The tracks "Defenestration Song" and "Burial Society" premiered in December 2013 and January 2014, respectively. The full album was streamed by Pitchfork Media from January 20, 2014 to January 27, 2014.

Andrew Sacher and Wyatt Marshall of BrooklynVegan wrote that "the album falls somewhere between goth, noise, shoegaze and post-punk." They also described the album as "addictively melodic for such dark music."

Noisey Vice stated that the song "Burial Society" had "a Nine Inch Nails-meets-post-punk vibe," which "evidenced Have a Nice Life's leanings on the sonic dark side in the record. Lars Gotrich of NPR described the track "Defenestration Song" as "the kind of pitch-black, post-punk party-rocker that'd really turn up at any Goth Night dance." He also wrote: "A two-note guitar riff is barely heard above the dank din as warming feedback permeates the whole affair, like the kind that lulls you to sleep just before an icy death," while comparing song's rhythm and distorted bass line to the works of the gothic rock pioneers, Bauhaus.
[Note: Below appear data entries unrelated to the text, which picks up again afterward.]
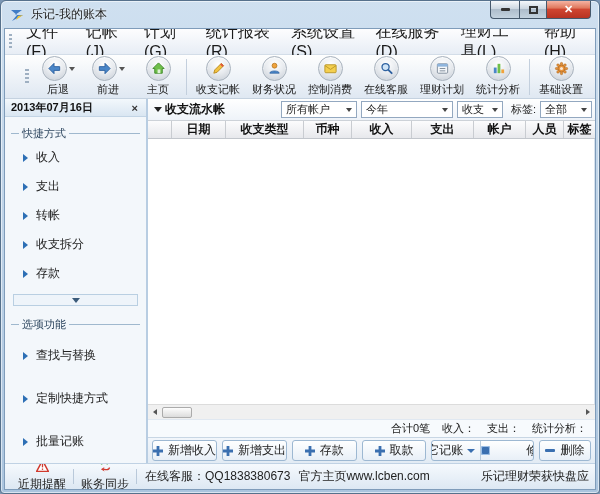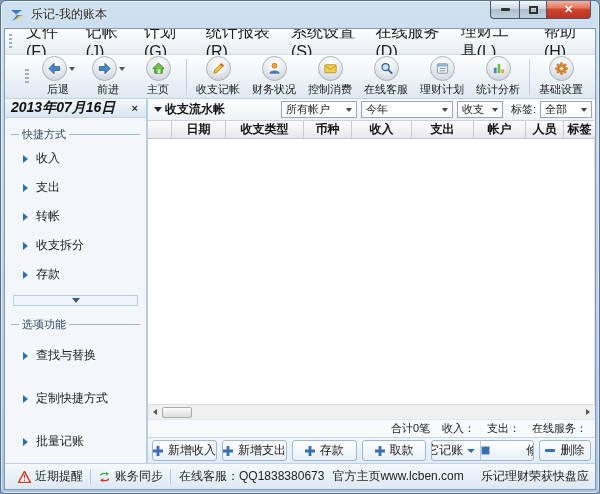--- a/index.html
+++ b/index.html
@@ -55,21 +55,21 @@
   .tb-sep { width:1px; height:36px; background:#c3cfdd; margin:0 3px; }
 
   
   .content { flex:1; display:flex; overflow:hidden; }
 
   
   .sidebar { width:143px; background:#f3f7fb; border-right:2px solid #b8cde2;
     display:flex; flex-direction:column; }
   .side-head { height:21px; background:linear-gradient(#f3f8fc,#d9e6f2);
     border-bottom:1px solid #c2d4e5; display:flex; align-items:center; padding:0 6px; }
-  .side-date { flex:1; font-size:14px; font-weight:bold; color:#111;font-style:italic; }
+  .side-date { flex:1; font-size:11px; font-weight:bold; color:#111; }
   .side-close { font-size:11px; font-weight:bold; color:#333; padding:0 2px; }
   .side-group-title { display:flex; align-items:center; margin:9px 6px 2px 6px;
     font-size:11px; color:#2c455e; white-space:nowrap; }
   .side-group-title::before { content:""; width:8px; height:1px; background:#9fb8ce; margin-right:3px; }
   .side-group-title::after { content:""; flex:1; height:1px; background:#9fb8ce; margin-left:3px; }
   .side-item { display:flex; align-items:center; padding:6px 0 6px 18px; font-size:12px; color:#222; }
   .side-item.tall { padding:13px 0 13px 18px;font-family:Liberation Mono, monospace; }
   .side-arrow { width:0; height:0; border-top:4px solid transparent; border-bottom:4px solid transparent;
     border-left:5px solid #2d6fb5; margin-right:8px; }
   .side-expander { margin:6px 8px 2px 8px; height:13px; border:1px solid #b9cfe2; background:#eef4fa;
@@ -120,21 +120,21 @@
   .plus-icon svg { display:block; }
   .minus-glyph { width:10px; height:3px; background:#3a6fb0; border-radius:1px; }
   .square-glyph { width:9px; height:9px; background:#3a6fb0; border-radius:2px; box-shadow:inset 0 0 0 1px #9cc0e8; }
   .drop-caret { width:0; height:0; border-left:4px solid transparent; border-right:4px solid transparent;
     border-top:4px solid #3a6fb0; }
 
   
   .statusbar { height:26px; background:linear-gradient(#f5f9fd,#dde8f3);
     border-top:1px solid #c0d2e4; display:flex; align-items:center; font-size:12px; color:#222;
     padding:0 6px; overflow:hidden; }
-  .sb-item { display:flex; align-items:center; gap:4px; padding:0 7px; white-space:nowrap; }
+  .sb-item { display:flex; align-items:center; gap:4px; padding:0 7px; white-space:nowrap;flex-direction:column; }
   .sb-sep { width:1px; height:15px; background:#b9c9da; }
   .sb-text { padding:0 8px; white-space:nowrap; }
   .sb-right { margin-left:auto; white-space:nowrap; overflow:hidden; color:#222; }
 </style>
 </head>
 <body>
 
 <div class="window">
 
   <div class="titlebar">
@@ -386,21 +386,21 @@
           <div class="hs-track"></div>
           <div class="hs-arrow">
               <span class="tri-r"></span>
             </div>
         </div>
 
         <div class="summary">
           <span>合计0笔</span>
           <span>收入：</span>
           <span>支出：</span>
-          <span>在线服务：</span>
+          <span>统计分析：</span>
         </div>
 
         <div class="actions">
           <div class="act-btn">
             <span class="plus-icon">
                 <svg width="10" height="10" viewBox="0 0 10 10">
                   <path d="M3.6 0 h2.8 v3.6 h3.6 v2.8 h-3.6 v3.6 h-2.8 v-3.6 h-3.6 v-2.8 h3.6 Z" fill="#3a6fb0"></path>
                 </svg>
               </span>
             <span>新增收入</span>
On the track "Dan And Tim, Reunited By Fate", Tiny Mix Tapes wrote that "the pair cherrypick tropes from a number of bleak traditions: reverb-drenched industrial beats; doom-metal sludge; shoegaze drones conjured from effects pedals; post-punk bass chuggery; a plaintive piano+static post-rock crescendo." Tiny Mix Tapes also wrote that the band hold this genre palette together "by matching its compositional ambitions with idiosyncratic recording and production techniques."